Task material
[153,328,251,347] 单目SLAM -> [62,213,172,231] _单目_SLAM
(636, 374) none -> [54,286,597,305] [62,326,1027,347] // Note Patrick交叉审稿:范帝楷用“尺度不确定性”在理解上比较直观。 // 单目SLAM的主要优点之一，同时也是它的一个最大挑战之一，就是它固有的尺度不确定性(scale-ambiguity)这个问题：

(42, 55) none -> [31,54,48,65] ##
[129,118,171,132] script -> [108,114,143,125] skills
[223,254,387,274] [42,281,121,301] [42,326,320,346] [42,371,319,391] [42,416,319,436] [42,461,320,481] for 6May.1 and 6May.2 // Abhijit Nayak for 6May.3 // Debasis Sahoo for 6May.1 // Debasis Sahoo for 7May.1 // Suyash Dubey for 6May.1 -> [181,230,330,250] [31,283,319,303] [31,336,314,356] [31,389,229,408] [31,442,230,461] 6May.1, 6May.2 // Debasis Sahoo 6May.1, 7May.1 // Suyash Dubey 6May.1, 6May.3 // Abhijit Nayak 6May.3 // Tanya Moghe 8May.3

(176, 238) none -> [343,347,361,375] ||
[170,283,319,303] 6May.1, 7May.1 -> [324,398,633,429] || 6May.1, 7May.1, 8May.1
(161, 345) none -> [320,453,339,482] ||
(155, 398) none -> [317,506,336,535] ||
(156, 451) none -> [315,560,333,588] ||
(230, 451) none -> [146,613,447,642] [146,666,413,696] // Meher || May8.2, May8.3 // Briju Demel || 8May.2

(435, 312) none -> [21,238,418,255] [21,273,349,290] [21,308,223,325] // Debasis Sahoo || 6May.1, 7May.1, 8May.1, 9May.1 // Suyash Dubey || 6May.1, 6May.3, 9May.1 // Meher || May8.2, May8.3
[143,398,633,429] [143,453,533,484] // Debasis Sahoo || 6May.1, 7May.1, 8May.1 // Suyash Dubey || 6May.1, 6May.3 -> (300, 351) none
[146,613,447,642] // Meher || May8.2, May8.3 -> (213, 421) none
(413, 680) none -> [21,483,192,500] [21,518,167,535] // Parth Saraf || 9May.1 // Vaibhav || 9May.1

Directions for this task
One line contains "[146,613,447,642] // Meher". Return that line and every later line through the end of the listing above, exactly, and nothing else.

Solved problem
[146,613,447,642] // Meher || May8.2, May8.3 -> (213, 421) none
(413, 680) none -> [21,483,192,500] [21,518,167,535] // Parth Saraf || 9May.1 // Vaibhav || 9May.1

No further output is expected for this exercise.